Все эти инструкции о превосходстве тю над гири, как мы уже заметили, были написаны без упоминания гири, но каждому японцу известна фраза: «Из-за гири я не могу быть справедливым (ги)», — а в Рескрипте был парафраз ее в словах: «Если вы убеждены, что не можете сдержать ваше слово (ваши личные обязательства) и соблюсти справедливость…». При сосредоточении высшей власти в руках императора, говорит Рескрипт, человек должен пренебрегать в такой ситуации гири, памятуя о том, что он — Малый закон. Высший закон, если человек повинуется его предписаниям, все равно сохранит его добродетельным.

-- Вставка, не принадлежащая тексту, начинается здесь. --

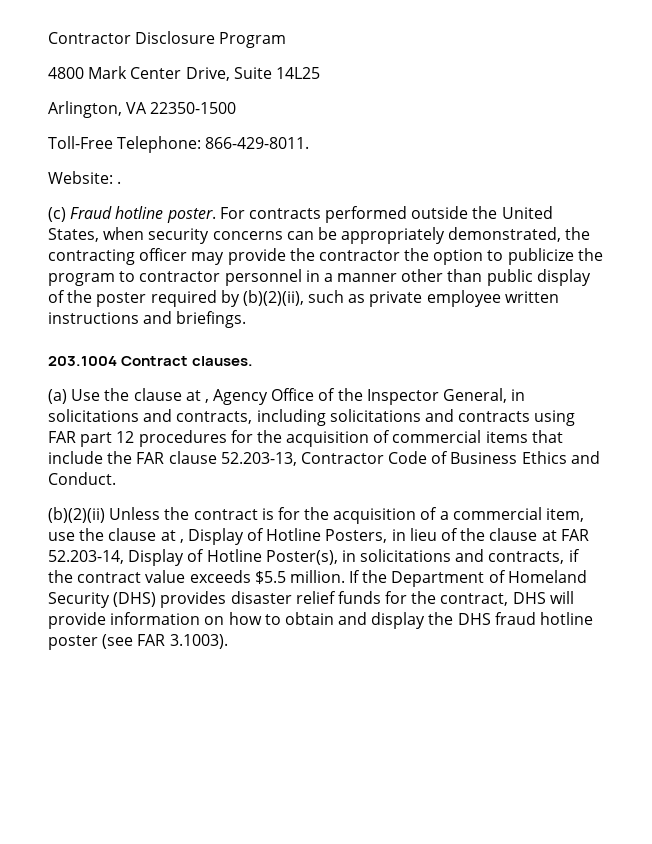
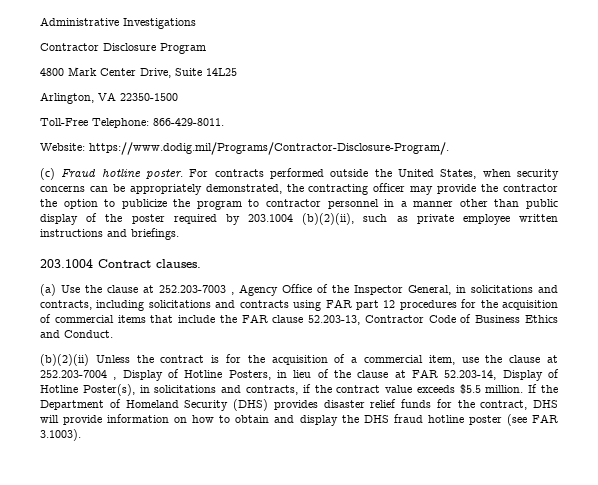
+ Administrative Investigations
- Website: .
+ Website: https://www.dodig.mil/Programs/Contractor-Disclosure-Program/.
- For contracts performed outside the United States, when security concerns can be appropriately demonstrated, the contracting officer may provide the contractor the option to publicize the program to contractor personnel in a manner other than public display of the poster required by (b)(2)(ii), such as private employee written instructions and briefings.
+ For contracts performed outside the United States, when security concerns can be appropriately demonstrated, the contracting officer may provide the contractor the option to publicize the program to contractor personnel in a manner other than public display of the poster required by 203.1004 (b)(2)(ii), such as private employee written instructions and briefings.
- (a) Use the clause at , Agency Office of the Inspector General, in solicitations and contracts, including solicitations and contracts using FAR part 12 procedures for the acquisition of commercial items that include the FAR clause 52.203-13, Contractor Code of Business Ethics and Conduct.
+ (a) Use the clause at 252.203-7003 , Agency Office of the Inspector General, in solicitations and contracts, including solicitations and contracts using FAR part 12 procedures for the acquisition of commercial items that include the FAR clause 52.203-13, Contractor Code of Business Ethics and Conduct.
- (b)(2)(ii) Unless the contract is for the acquisition of a commercial item, use the clause at , Display of Hotline Posters, in lieu of the clause at FAR 52.203-14, Display of Hotline Poster(s), in solicitations and contracts, if the contract value exceeds $5.5 million.
+ (b)(2)(ii) Unless the contract is for the acquisition of a commercial item, use the clause at 252.203-7004 , Display of Hotline Posters, in lieu of the clause at FAR 52.203-14, Display of Hotline Poster(s), in solicitations and contracts, if the contract value exceeds $5.5 million.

Это превозносящее тю Священное писание — основной для Японии документ. Однако трудно сказать, ослабило ли косвенное умаление им значения гири влияние этой обязанности в народе. Японцы часто ссылаются на другие разделы Рескрипта: «Справедливость — это выполнение гиму», «Всего можно достичь, было бы только искренне сердце» — для объяснения и оправдания своих поступков и поступков других. Но предостережения против сохранения верности личным отношениям, хотя нередко это было бы уместным, кажется, нечасто срываются у них с языка. Гири и сегодня остается очень авторитетной добродетелью, и сказать о человеке, что «он не знает гири», — одно из самых страшных осуждений в Японии.

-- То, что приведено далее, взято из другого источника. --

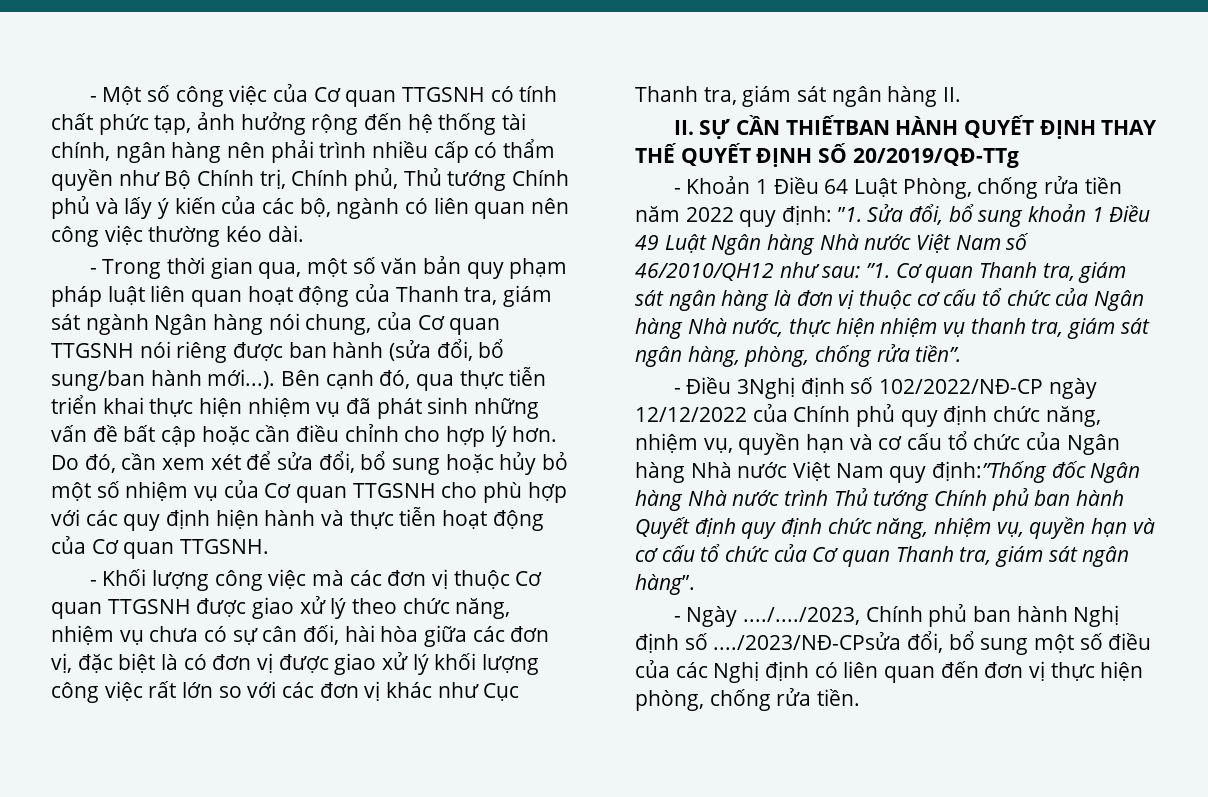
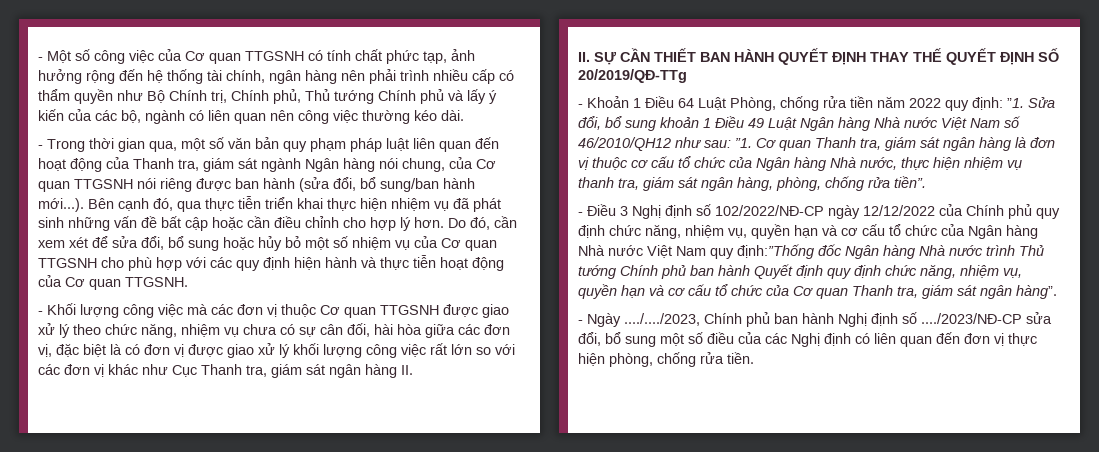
- - Trong thời gian qua, một số văn bản quy phạm pháp luật liên quan hoạt động của Thanh tra, giám sát ngành Ngân hàng nói chung, của Cơ quan TTGSNH nói riêng được ban hành (sửa đổi, bổ sung/ban hành mới...). Bên cạnh đó, qua thực tiễn triển khai thực hiện nhiệm vụ đã phát sinh những vấn đề bất cập hoặc cần điều chỉnh cho hợp lý hơn.
+ - Trong thời gian qua, một số văn bản quy phạm pháp luật liên quan đến hoạt động của Thanh tra, giám sát ngành Ngân hàng nói chung, của Cơ quan TTGSNH nói riêng được ban hành (sửa đổi, bổ sung/ban hành mới...). Bên cạnh đó, qua thực tiễn triển khai thực hiện nhiệm vụ đã phát sinh những vấn đề bất cập hoặc cần điều chỉnh cho hợp lý hơn.
- II. SỰ CẦN THIẾTBAN HÀNH QUYẾT ĐỊNH THAY THẾ QUYẾT ĐỊNH SỐ 20/2019/QĐ-TTg
+ II. SỰ CẦN THIẾT BAN HÀNH QUYẾT ĐỊNH THAY THẾ QUYẾT ĐỊNH SỐ 20/2019/QĐ-TTg
- - Điều 3Nghị định số 102/2022/NĐ-CP ngày 12/12/2022 của Chính phủ quy định chức năng, nhiệm vụ, quyền hạn và cơ cấu tổ chức của Ngân hàng Nhà nước Việt Nam quy định:”Thống đốc Ngân hàng Nhà nước trình Thủ tướng Chính phủ ban hành Quyết định quy định chức năng, nhiệm vụ, quyền hạn và cơ cấu tổ chức của Cơ quan Thanh tra, giám sát ngân hàng”.
+ - Điều 3 Nghị định số 102/2022/NĐ-CP ngày 12/12/2022 của Chính phủ quy định chức năng, nhiệm vụ, quyền hạn và cơ cấu tổ chức của Ngân hàng Nhà nước Việt Nam quy định:”Thống đốc Ngân hàng Nhà nước trình Thủ tướng Chính phủ ban hành Quyết định quy định chức năng, nhiệm vụ, quyền hạn và cơ cấu tổ chức của Cơ quan Thanh tra, giám sát ngân hàng”.
- - Ngày ..../..../2023, Chính phủ ban hành Nghị định số ..../2023/NĐ-CPsửa đổi, bổ sung một số điều của các Nghị định có liên quan đến đơn vị thực hiện phòng, chống rửa tiền.
+ - Ngày ..../..../2023, Chính phủ ban hành Nghị định số ..../2023/NĐ-CP sửa đổi, bổ sung một số điều của các Nghị định có liên quan đến đơn vị thực hiện phòng, chống rửa tiền.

Нелегко упростить японскую этику введением Высшего закона. У японцев, как они часто сами похвалялись этим, нет универсальной добродетели, которую можно использовать в качестве критерия хорошего поведения. В большинстве культур мира индивиды уважают себя пропорционально своим достижениям в какой-либо добродетели, например, в доброжелательности, в разумной бережливости или успехах в делах. Они ставят перед собой как цель некую задачу в жизни, например, счастье или власть над другими людьми, или свободу, или продвижение по социальной лестнице. Японский этический кодекс более партикуляристичен. Даже когда речь идет о Высшем законе — тай сэцу,[197] будь то в феодальные времена или в Рескрипте солдатам и матросам, это означает всего лишь, что в иерархии обязанности перед вышестоящим следует помещать выше обязанностей перед нижестоящим. Японцы по-прежнему сохраняют партикуляристские ориентации. Для них Высший закон — это не преданность верности, как его понимали в общем на Западе, имея в виду противостояние его верности отдельному человеку или отдельному делу.

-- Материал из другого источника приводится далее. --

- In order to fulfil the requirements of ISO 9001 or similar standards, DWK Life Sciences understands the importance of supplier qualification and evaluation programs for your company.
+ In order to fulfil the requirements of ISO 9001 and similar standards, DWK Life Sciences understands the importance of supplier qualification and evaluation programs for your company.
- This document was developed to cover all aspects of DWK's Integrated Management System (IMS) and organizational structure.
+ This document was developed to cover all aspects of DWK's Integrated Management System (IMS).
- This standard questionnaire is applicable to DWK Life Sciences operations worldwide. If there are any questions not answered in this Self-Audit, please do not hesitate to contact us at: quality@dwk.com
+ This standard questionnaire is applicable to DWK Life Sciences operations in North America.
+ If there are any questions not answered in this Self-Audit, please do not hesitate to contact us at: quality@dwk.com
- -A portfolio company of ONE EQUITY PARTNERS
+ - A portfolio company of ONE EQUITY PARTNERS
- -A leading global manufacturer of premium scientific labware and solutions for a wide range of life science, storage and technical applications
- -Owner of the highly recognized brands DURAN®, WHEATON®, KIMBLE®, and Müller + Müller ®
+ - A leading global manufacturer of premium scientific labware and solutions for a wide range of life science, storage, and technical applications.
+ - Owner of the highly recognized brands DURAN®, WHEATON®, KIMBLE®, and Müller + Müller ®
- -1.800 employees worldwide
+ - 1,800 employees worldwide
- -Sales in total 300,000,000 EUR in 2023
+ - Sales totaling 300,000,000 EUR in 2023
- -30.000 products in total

Когда современные японцы пытались поставить какую-нибудь одну добродетель выше всех своих «кругов», они обычно выбирали «искренность». Размышляя о японской этике, граф Окума заявил, что искренность (макото)[198] — это «заповедь заповедей; одним этим словом можно выразить основу всех моральных учений. В словаре старых японских слов нет этических терминов, исключая единственное слово — макото».[199] Современные романисты, превозносившие в первые годы этого столетия новый для них западный индивидуализм, также со временем испытали неудовлетворенность от западных рецептов и попытались восславить искренность (обычно используя для обозначения ее слово магокоро,[200] как единственно верное «учение».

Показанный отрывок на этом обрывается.